Peter Cowgill, executive chairman of JD Sports, said: “We are pleased to make this Offer for Footasylum, which is very complementary to our existing businesses in the UK.

“We believe that there will be significant operational and strategic benefits through the combination of the very experienced and knowledgeable management team at Footasylum and our own expertise.”

Barry Bown, executive chairman of Footasylum, said: “The Footasylum Board has concluded that the offer represents the best strategic option for Footasylum and its employees.

“It believes the offer fairly reflects Footasylum’s current market position and prospects on a standalone basis and, as such, that Footasylum shareholders should be given the opportunity to realise value from the Offer.”

Law firm Addleshaw Goddard is advising JD Sports Fashion on its takeover offer for Footasylum.

The team is an all Manchester one and is being led partner Roger Hart and includes Rabia Burton, David Auty and Millie Johnson.

Footasylum was founded in Cheshire in 2005 by David Makin, who previously set up the more successful JD Sports chain with his business partner John Wardle in 1981.

Footasylum has 70 stores and issued a profit warning in January, which it blamed on tough Christmas trading conditions.

In contrast JD Sports, which owns Blacks, Millets, Size and Go Outdoors has enjoyed strong trading in recent months.

Russ Mould, investment director at Manchester investment firm AJ Bell, said: “Given it snapped up an 18.7% stake in the company in February, today’s £90.1m bid for Footasylum from JD Sports is perhaps not that surprising.

“However, the company was categorical last month that it wouldn’t make a full takeover offer.

“Some observers felt the investment was an attempt to block Mike Ashley’s Sports Direct from swooping for a direct rival.

“Whether JD’s denials were true at the time, or a classic piece of misdirection, the rationale for the full takeover appears to be that Footasylum offers exposure to a slightly older demographic than the younger teenagers which typically shop in JD stores.

“On the face of it, the offer looks pretty generous, even if it is a long way short of Footasylum’s market value at IPO of £171m.

“It has been vulnerable for some time and arguably this move could have happened earlier.
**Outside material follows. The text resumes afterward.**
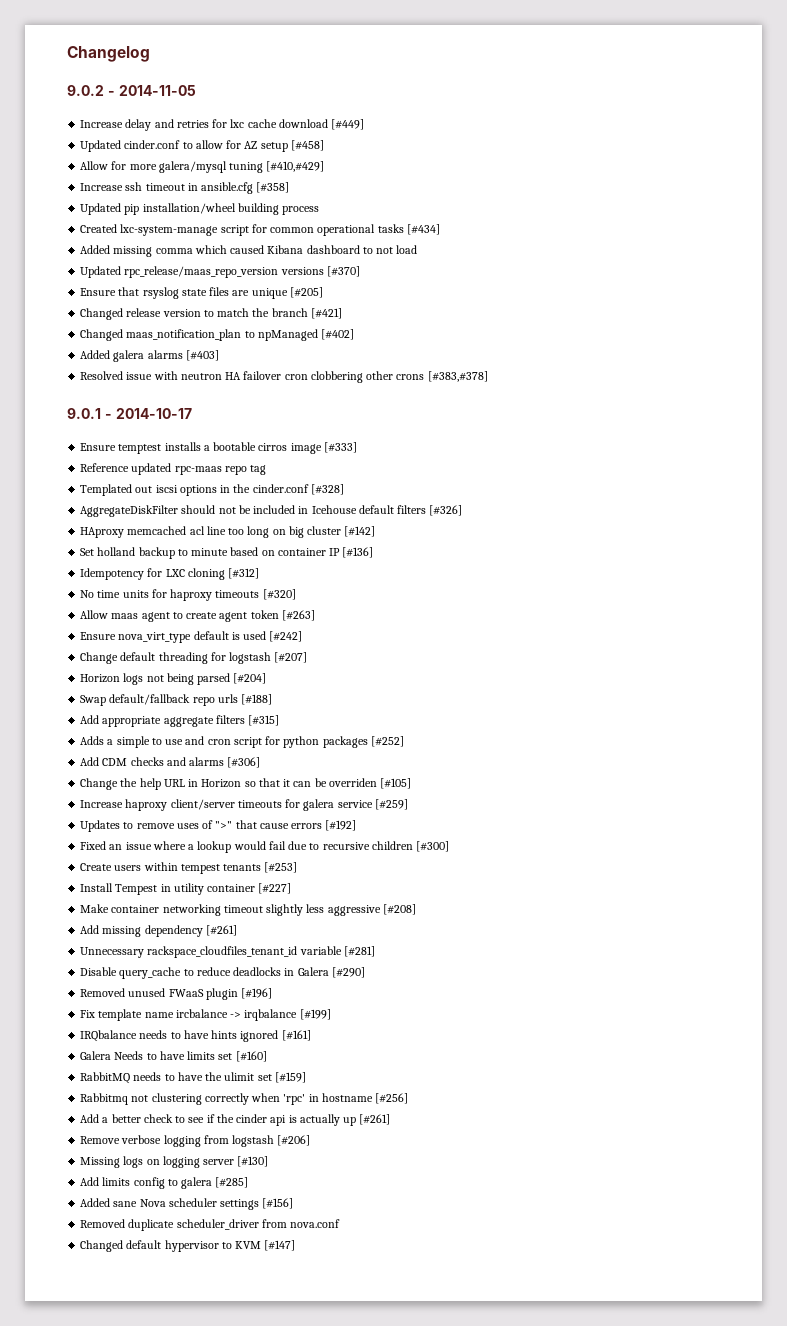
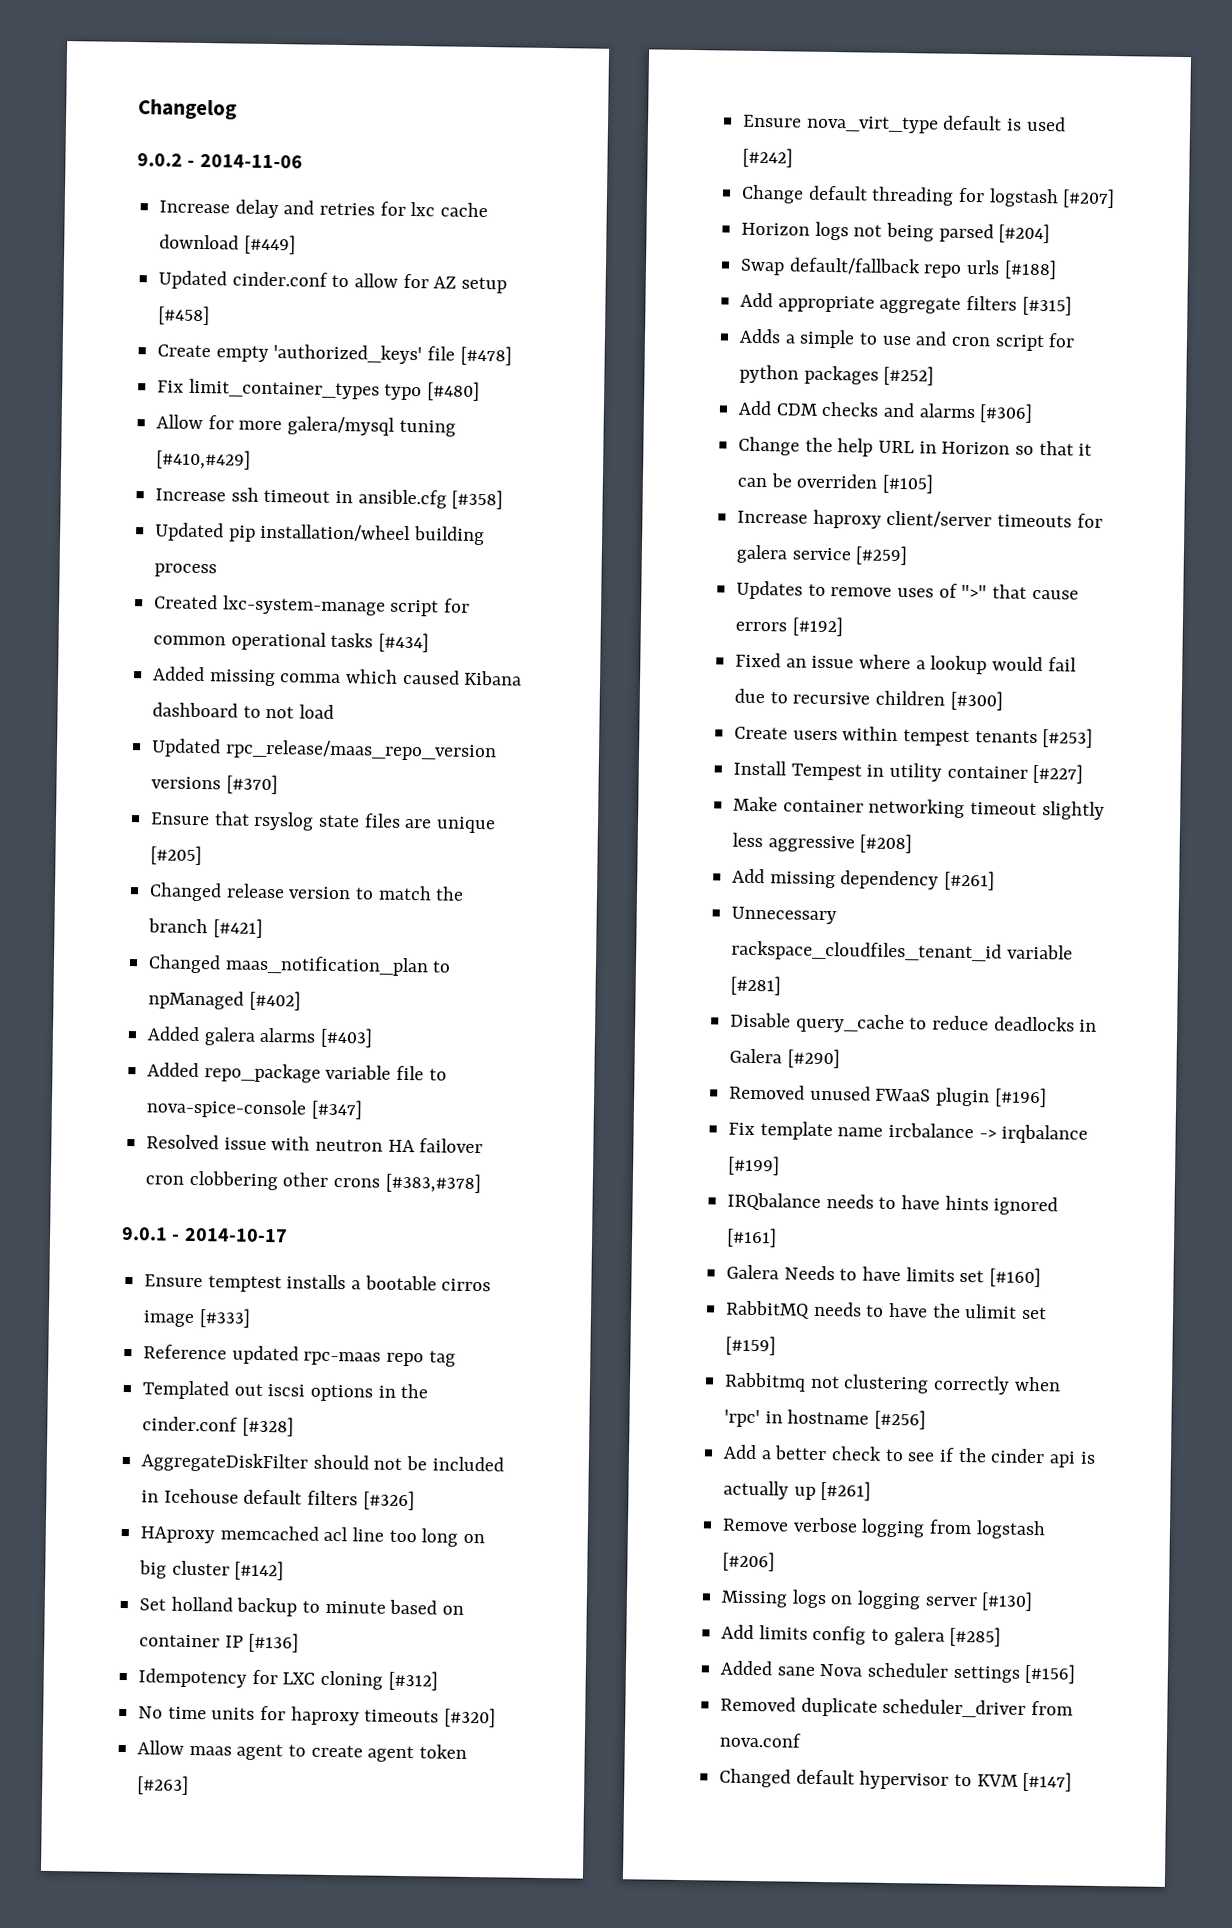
[118,85,196,96] 2014-11-05 -> [199,153,303,169] 2014-11-06
(324, 145) none -> [157,344,512,366] [157,378,481,401] // Create empty 'authorized_keys' file [#478] // Fix limit_container_types typo [#480]
(219, 355) none -> [147,1062,447,1083] [146,1098,363,1120] // Added repo_package variable file to nova-spice-console [#347]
Perhaps the involvement of JD’s founders, David Makin and John Wardle, in the company was a complicating factor.

“After years of strong growth, JD shareholders will be hoping the company isn’t tripped up by its recent acquisition moves.”

He added: “Early signs from its 2018 purchase of Finish Line in the US have been positive, but both it and Footaslyum were troubled businesses before being taken over.

“As such there has to be some risk they could dilute what has been a highly effective strategy of tapping into the ‘athleisure’ trend.”